Les pères qui s'adressent à ces associations ne viennent pas directement pour une demande précise concernant le mode de garde des enfants, sachant que cette demande se fait à l'adresse du juge aux affaires familiales via les avocats. Mais ils ne comprennent pas ce qui leur arrive, veulent en général voir davantage leurs enfants, quand parfois ils ne les voient plus du tout. Ils expliquent alors que la mère de leurs enfants, qui peut avoir déménagé avec eux, mais pas toujours, ne leur permet pas, en tout cas, d'exercer leur droit de visite, leur autorité parentale, Ces pères estiment de la sorte être victimes du pouvoir des mères soutenues en cela par les institutions. Leur demande d'une résidence alternée, est alors évoquée plutôt comme un idéal, l'enjeu étant celui de pouvoir voir, recevoir, et s'occuper de ses enfants, ce qui nécessite par ailleurs d'apaiser le conflit de couple.

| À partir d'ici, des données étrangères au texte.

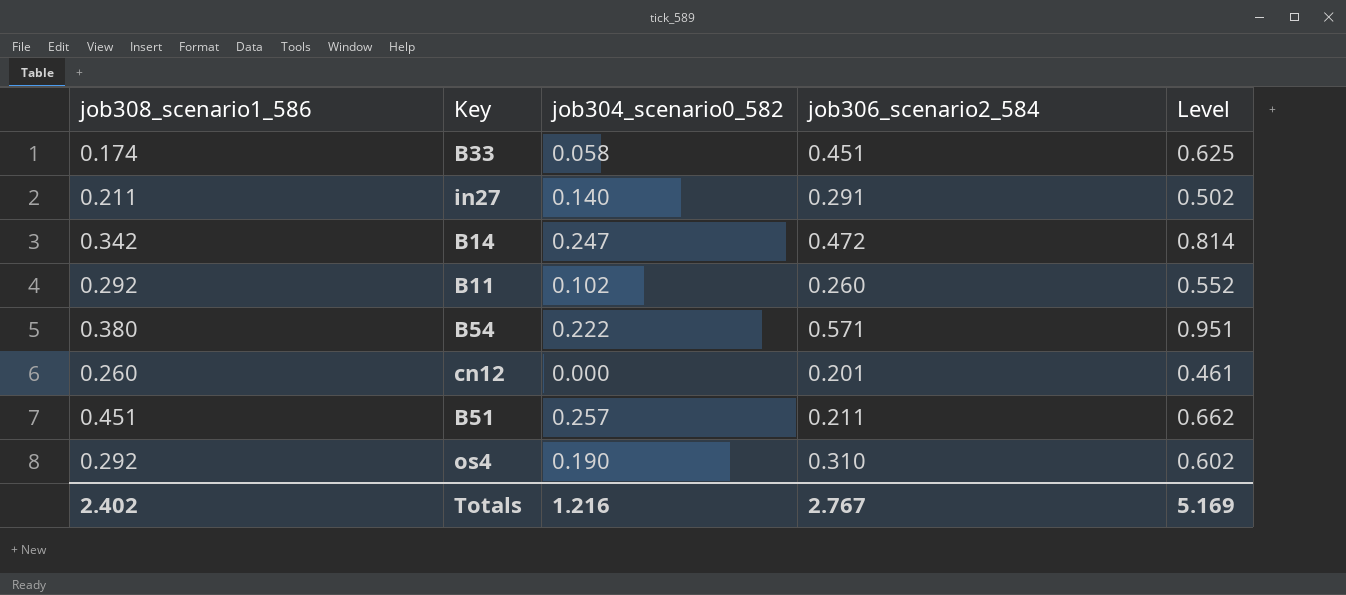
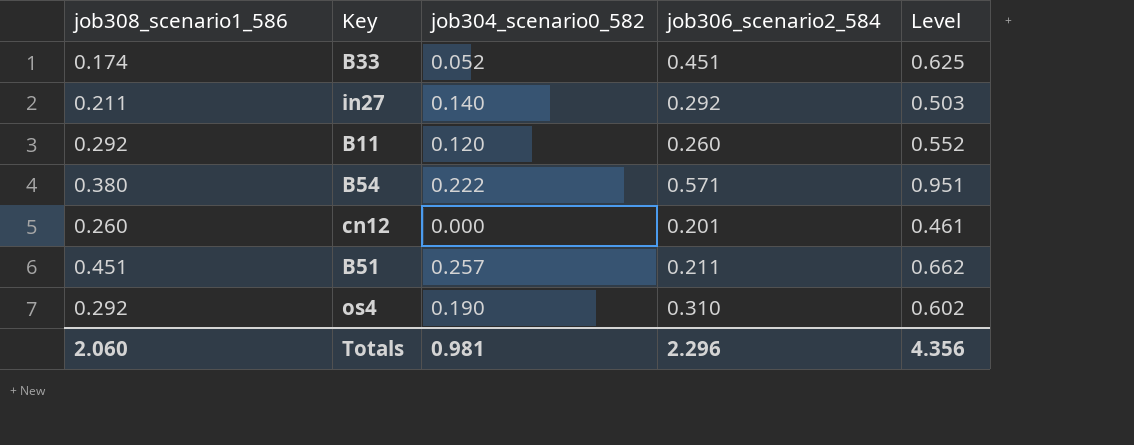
row B14: 0.342 | 0.247 | 0.472 | 0.814 -> none
B33 | job304_scenario0_582: 0.058 -> 0.052
in27 | job306_scenario2_584: 0.291 -> 0.292
in27 | Level: 0.502 -> 0.503
B11 | job304_scenario0_582: 0.102 -> 0.120
Totals | job308_scenario1_586: 2.402 -> 2.060
Totals | job304_scenario0_582: 1.216 -> 0.981
Totals | job306_scenario2_584: 2.767 -> 2.296
Totals | Level: 5.169 -> 4.356

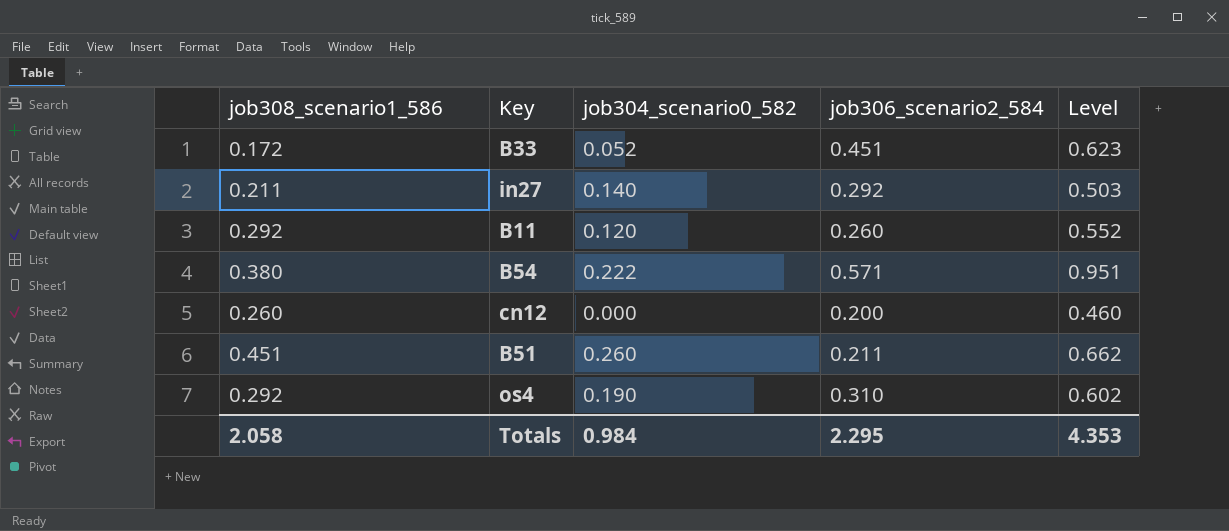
B33 | job308_scenario1_586: 0.174 -> 0.172
B33 | Level: 0.625 -> 0.623
cn12 | job306_scenario2_584: 0.201 -> 0.200
cn12 | Level: 0.461 -> 0.460
B51 | job304_scenario0_582: 0.257 -> 0.260
Totals | job308_scenario1_586: 2.060 -> 2.058
Totals | job304_scenario0_582: 0.981 -> 0.984
Totals | job306_scenario2_584: 2.296 -> 2.295
Totals | Level: 4.356 -> 4.353

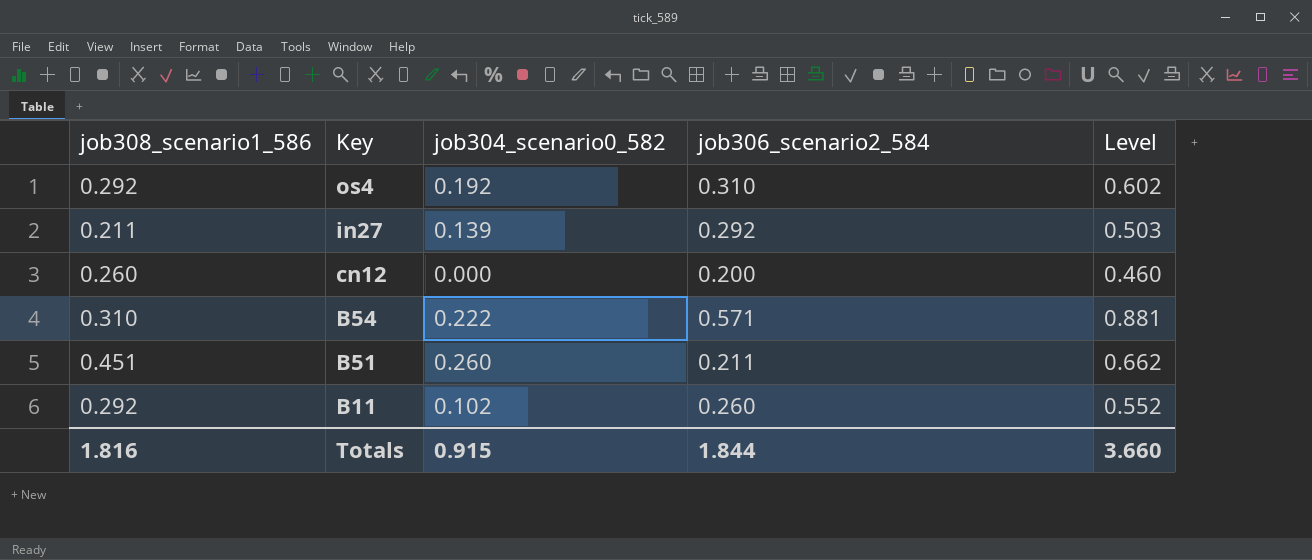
row order: none -> Key descending
row B33: 0.172 | 0.052 | 0.451 | 0.623 -> none
os4 | job304_scenario0_582: 0.190 -> 0.192
in27 | job304_scenario0_582: 0.140 -> 0.139
B54 | job308_scenario1_586: 0.380 -> 0.310
B54 | Level: 0.951 -> 0.881
B11 | job304_scenario0_582: 0.120 -> 0.102
Totals | job308_scenario1_586: 2.058 -> 1.816
Totals | job304_scenario0_582: 0.984 -> 0.915
Totals | job306_scenario2_584: 2.295 -> 1.844
Totals | Level: 4.353 -> 3.660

6.2.1. La résidence alternée, un idéal

Soit ils bénéficiaient déjà d'une résidence alternée à laquelle la mère de leurs enfants met un terme concrètement, par l'éloignement par exemple, ou du fait d'une nouvelle vie de couple, (avec éventuellement d'autres enfants), ces deux éléments étant souvent liés. Soit ils demandent une résidence alternée suite à une première décision récente de droits de visite classique, c'est-à-dire, premier, troisième, cinquième « week end ». Ils restent cependant assez flous quant à leurs désirs, et les échanges interactifs qui s'opèrent dans l'association les mettent alors à l'épreuve d'exprimer leurs souhaits. Ainsi les adhérents permanents les interrogent sur leur positionnement de père autour de la préparation de leur dossier juridique, ce que ne font pas les avocats. Ils leur posent donc la question de ce qu'ils veulent exactement, des droits de visite plus élargis, des vacances, ou une résidence alternée, voire une résidence complète ; leur demandent d'exprimer jusqu'où et dans quels domaines sont- ils prêts à s'investir pour leurs enfants, et les invitent à consigner par écrit ces éléments avec l'objectif de préparer les points positifs de leur dossier, et les audiences. Ce qui se traduit par un travail d'apprentissage à la confrontation aux institutions et implique de leur part un repositionnement de leur rôle de parent. Ainsi certains bénéficiaient d'une résidence alternée, parfois remise en cause par la mère des enfants qui décide d'un déménagement éloigné, ce qui est le cas pour deux d'entre eux, Martin et Léon :

« J'étais divorcé, je suis passé en consentement mutuel, Mme a accepté la garde alternée.. Donc la résidence alternée a duré pendant trois ans, une semaine, une semaine, et ça tournait comme une horloge. D'ailleurs dans un premier temps, j'étais conciliant, comme elle travaillait à temps partiel, elle faisait en fait 6 jours chez moi et 8 jours chez elle pendant les six premiers mois Mme s'est remariée, a eu d'autres enfants et a fait le projet de déménager en province elle avait un nouveau mari originaire d'Epinal, donc elle me dit je vais déménager... Quand on a divorcé officiellement, elle faisait déjà des demandes de mutation pour partir..Elle demande la garde en disant Epinal est à 3 h de paris, tu pourras venir voir ta fille. » (Martin)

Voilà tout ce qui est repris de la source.